Performance of Concurrently
The measurements were executed on an Intel i7-5820K 3.3 GHz running Linux 4.10. Garbage collection was disabled. The benchmark runs the code in batches to reduce the overhead of the benchmark harness.
Mere Invocation of Concurrent Procs
This benchmark compares all call methods of a concurrent proc and a regular proc. The procs itself do nothing. The results represent the baseline for how fast Concurrently is able to work. It can't get any faster than that.
Benchmarks
----------
proc.call:
test_proc = proc{}
batch = Array.new(100)
while elapsed_seconds < 1
batch.each{ test_proc.call }
end
conproc.call:
test_proc = concurrent_proc{}
batch = Array.new(100)
while elapsed_seconds < 1
batch.each{ test_proc.call }
end
conproc.call_nonblock:
test_proc = concurrent_proc{}
batch = Array.new(100)
while elapsed_seconds < 1
batch.each{ test_proc.call_nonblock }
end
conproc.call_detached:
test_proc = concurrent_proc{}
batch = Array.new(100)
while elapsed_seconds < 1
batch.each{ test_proc.call_detached }
wait 0
end
conproc.call_and_forget:
test_proc = concurrent_proc{}
batch = Array.new(100)
while elapsed_seconds < 1
batch.each{ test_proc.call_and_forget }
wait 0
end
Results for ruby 2.4.1
----------------------
proc.call: 11048400 executions in 1.0000 seconds
conproc.call: 734000 executions in 1.0000 seconds
conproc.call_nonblock: 857800 executions in 1.0001 seconds
conproc.call_detached: 464800 executions in 1.0002 seconds
conproc.call_and_forget: 721800 executions in 1.0001 seconds
Results for mruby 1.3.0
-----------------------
proc.call: 4771700 executions in 1.0000 seconds
conproc.call: 362000 executions in 1.0002 seconds
conproc.call_nonblock: 427400 executions in 1.0000 seconds
conproc.call_detached: 188900 executions in 1.0005 seconds
conproc.call_and_forget: 383400 executions in 1.0002 seconds
conproc.call_detached and conproc.call_and_forget call wait 0
after each
batch so the scheduled evaluations have a chance to run. Otherwise,
their evaluations were merely scheduled and not started and concluded like it
is happening in the other cases. This makes the benchmarks comparable.

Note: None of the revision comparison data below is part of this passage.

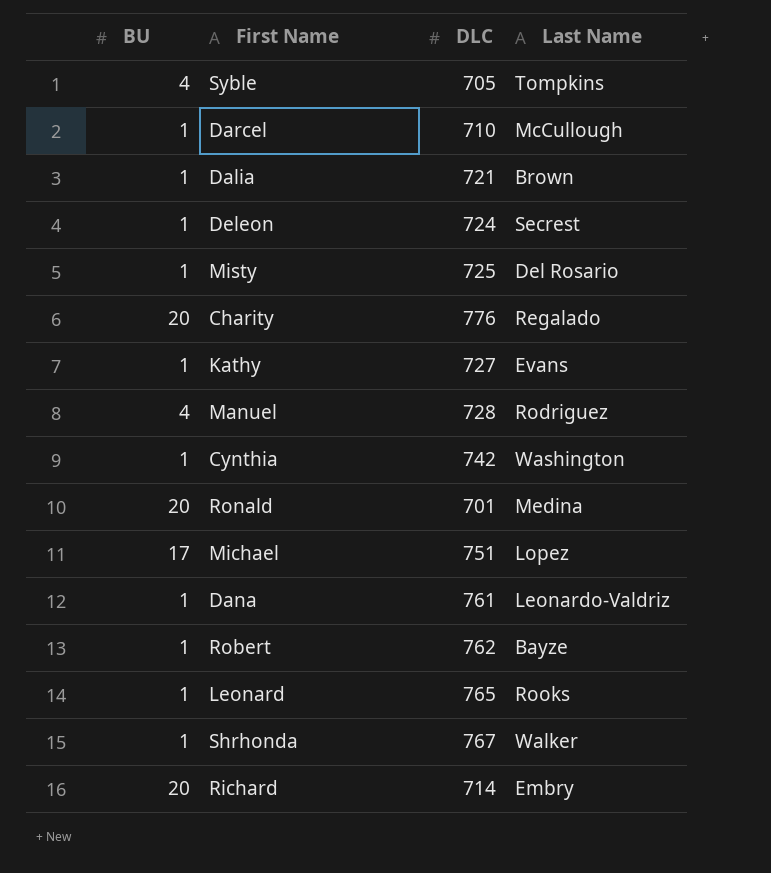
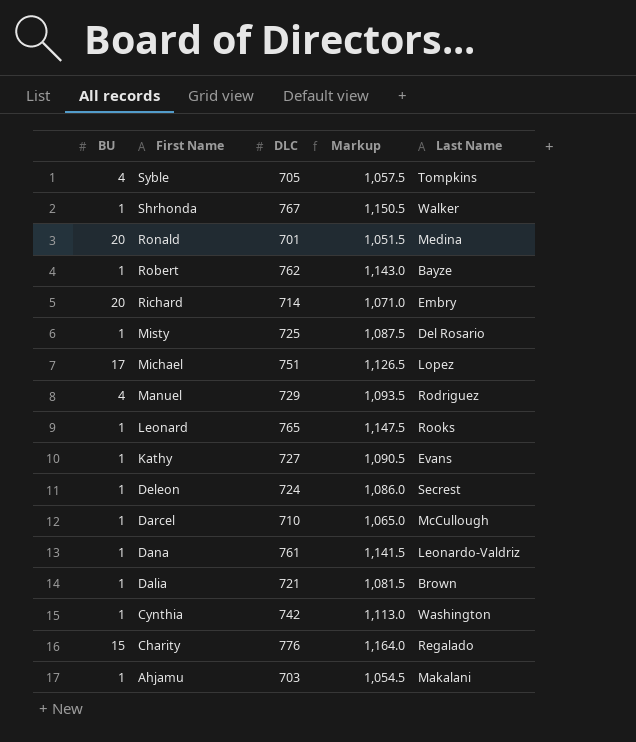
row order: none -> First Name descending
column Markup | formula: none -> [DLC] * 1.5
Manuel | DLC: 728 -> 729
Charity | BU: 20 -> 15
row Ahjamu: none -> 1 | 703 | 1,054.5 | Makalani

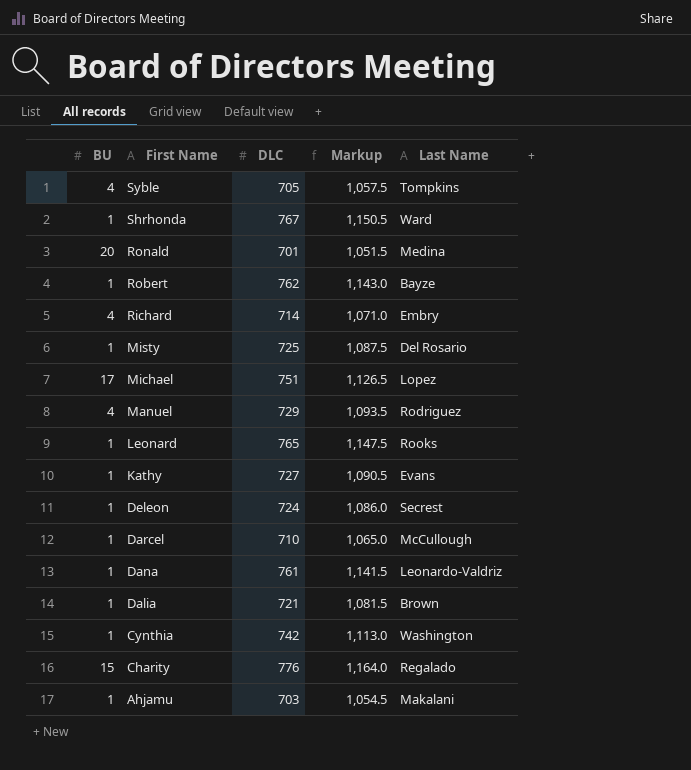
Shrhonda | Last Name: Walker -> Ward
Richard | BU: 20 -> 4

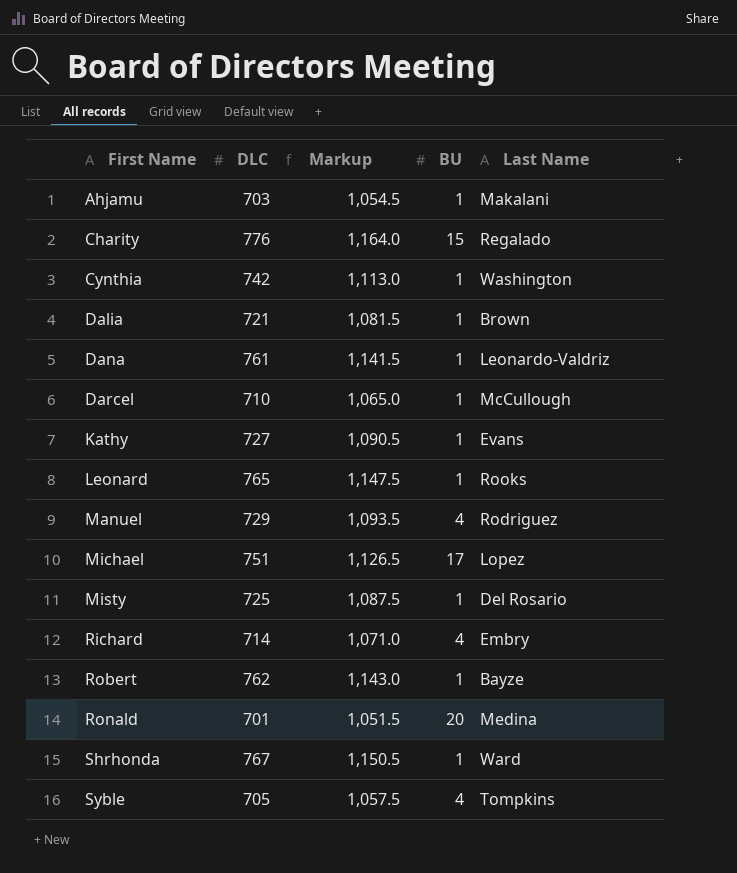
row order: First Name descending -> First Name ascending
column BU | position: 1 -> 4
row Deleon: 1 | 724 | 1,086.0 | Secrest -> none

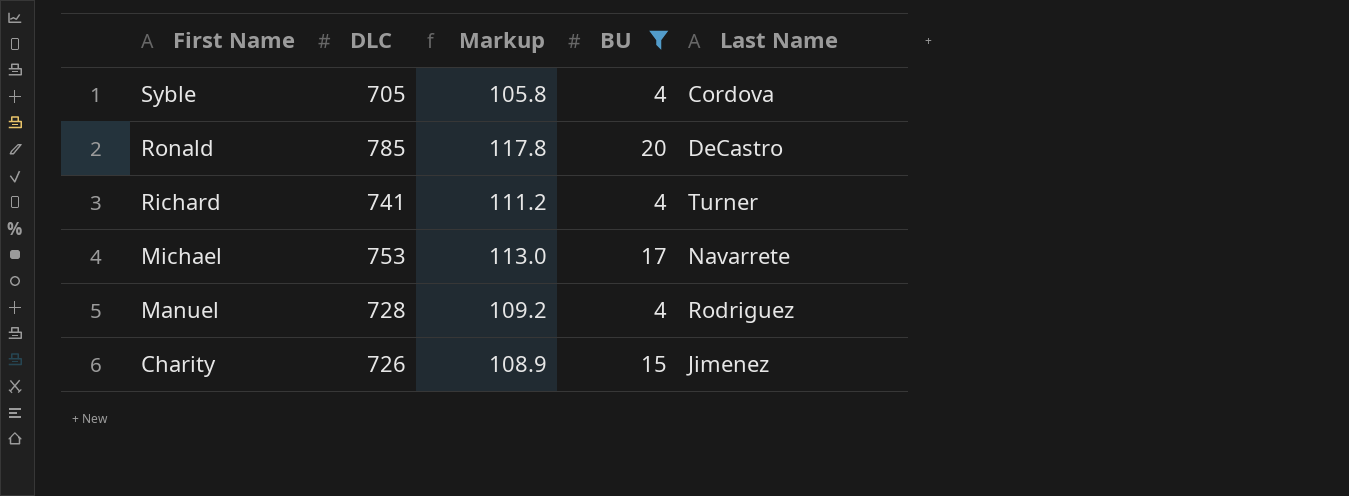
filter: none -> BU != 1
row order: First Name ascending -> First Name descending
column Markup | formula: [DLC] * 1.5 -> [DLC] * 0.15
Syble | Last Name: Tompkins -> Cordova
Ronald | DLC: 701 -> 785
Ronald | Last Name: Medina -> DeCastro
Richard | DLC: 714 -> 741
Richard | Last Name: Embry -> Turner
Michael | DLC: 751 -> 753
Michael | Last Name: Lopez -> Navarrete
Manuel | DLC: 729 -> 728
Charity | DLC: 776 -> 726
Charity | Last Name: Regalado -> Jimenez

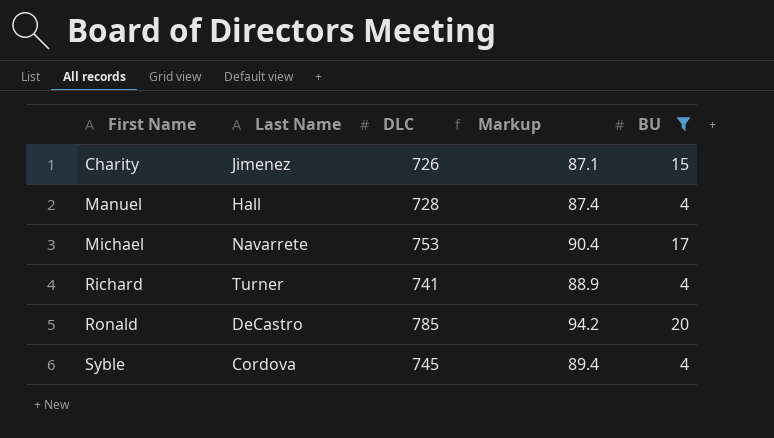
row order: First Name descending -> First Name ascending
column Last Name | position: 5 -> 2
column Markup | formula: [DLC] * 0.15 -> [DLC] * 0.12
Manuel | Last Name: Rodriguez -> Hall
Syble | DLC: 705 -> 745

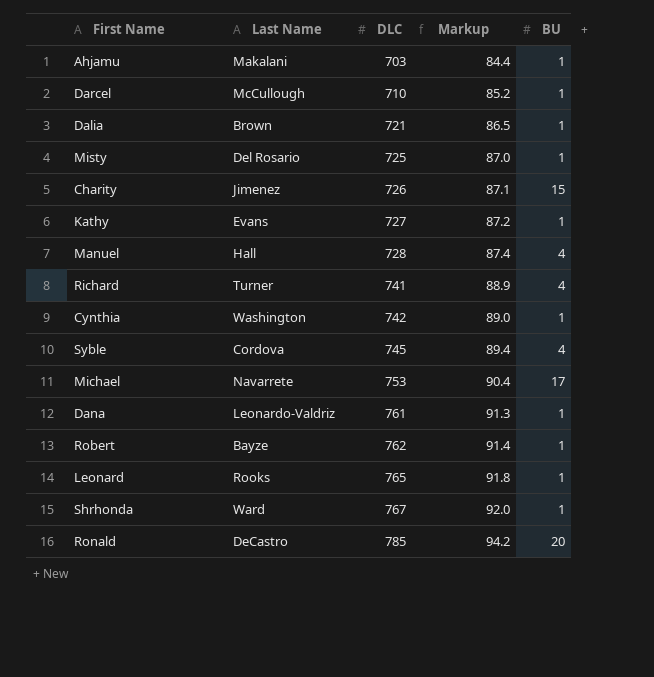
filter: BU != 1 -> none
row order: First Name ascending -> DLC ascending

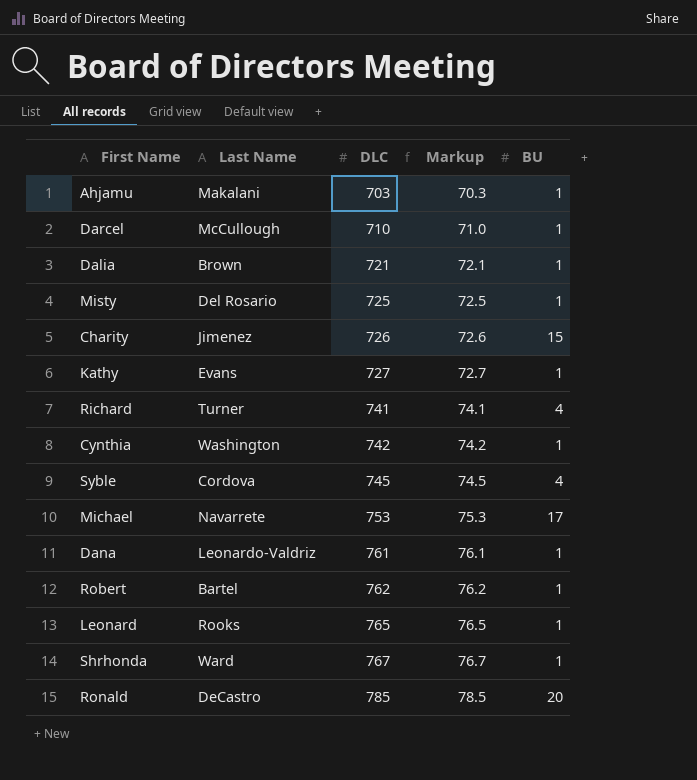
column Markup | formula: [DLC] * 0.12 -> [DLC] * 0.1
row Manuel: Hall | 728 | 87.4 | 4 -> none
Robert | Last Name: Bayze -> Bartel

Explanation of the results:
- The difference between a regular and a concurrent proc is caused by concurrent procs being evaluated in a fiber and doing some bookkeeping.
- Of the two methods evaluating the proc in the foreground Concurrently::Proc#call_nonblock is faster than Concurrently::Proc#call, because the implementation of Concurrently::Proc#call uses Concurrently::Proc#call_nonblock and does a little bit more on top.
- Of the two methods evaluating the proc in the background, Concurrently::Proc#call_and_forget is faster because Concurrently::Proc#call_detached additionally creates an evaluation object.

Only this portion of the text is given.